In multiple places (for example, line 534), the authors claim that RIBBO can be used to generate optimization trajectories satisfying a user-specified regret. This claim does not seem to be sufficiently supported by the experiments. The experiments do indicate that there is a correlation between the user-specified regret and the obtained regret, but even in Figure 3c, the mean regret when a user specified regret $10$ is significantly larger than $10$ .

评论- Response by the authors (2/2)

2024-11-25

Q6: Comparison to meta-learning individual components

In our paper, we focus on training an end-to-end model using offline datasets and introduce RTG tokens to enhance the performance. Therefore, the most related baselines are those training an end-to-end model with offline datasets, e.g., BC and OptFormer, and thus we also only compared them.

Thanks to your suggestion, we have revised to conduct experiments against FSBO [1], a method that meta-trains priors for GP and is widely used as a baseline in the meta-learning BBO studies [2,3,4]. The results are shown in Figure 8 in Appendix H of the revised version. FSBO has inferior performance to both BO and RIBBO, which may be because the methodology of meta-training priors to model the landscape may suffer from highly heterogeneous landscapes, derived through a sequence of transformations in the BBOB test functions. Even worse, an inappropriate prior might potentially degrade performance. RIBBO is designed to learn the whole optimizer, which has a greater expressive capacity and enables it to perform better in such scenarios.

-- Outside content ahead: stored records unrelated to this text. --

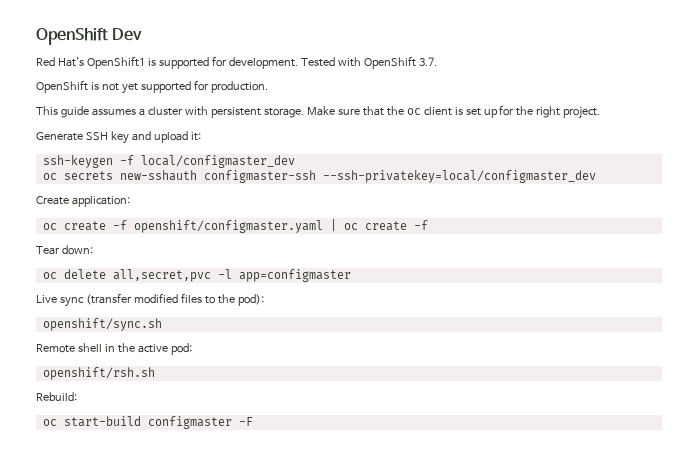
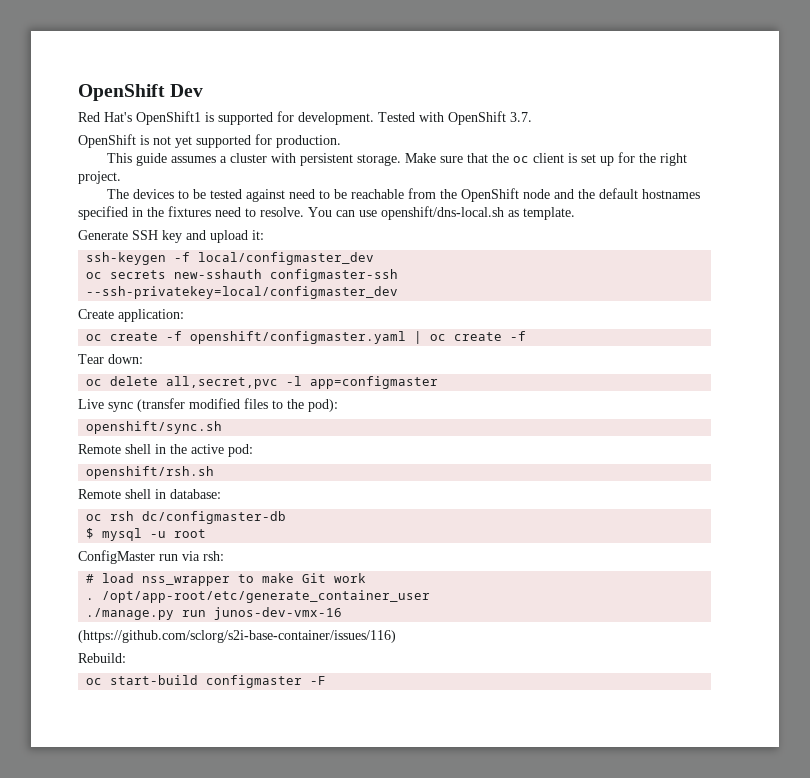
+ The devices to be tested against need to be reachable from the OpenShift node and the default hostnames specified in the fixtures need to resolve. You can use openshift/dns-local.sh as template.
+ Remote shell in database:
+ oc rsh dc/configmaster-db
+ $ mysql -u root
+ ConfigMaster run via rsh:
+ # load nss_wrapper to make Git work
+ . /opt/app-root/etc/generate_container_user
+ ./manage.py run junos-dev-vmx-16
+ (https://github.com/sclorg/s2i-base-container/issues/116)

[1] Few-Shot Bayesian Optimization with Deep Kernel Surrogates. ICLR 2021

[2] Towards Learning Universal Hyperparameter Optimizers with Transformers. NeurIPS 2022

[3] Scalable Meta-Learning with Gaussian Processes. AISTATS 2024

[4] Pre-trained Gaussian Processes for Bayesian Optimization. JMLR 2024

Q7: RIBBO is frequently outperformed by GP-EI

In Appendix D, the experiments focus on cross-distribution generalization, where the same function family are excluded from the offline meta training set. The incorporation of inappropriate offline information from disparate function family may affect the performance, due to the heterogeneity among these function families. Despite this, RIBBO still manages to other end-to-end methods, e.g., BC and OptFormer, demonstrating its relative advantages. But as you indicated, generalization is a very important but challenging issue in the domain of meta-learning. In the future, it is a very interesting direction to develop more robust and generalizable optimizers.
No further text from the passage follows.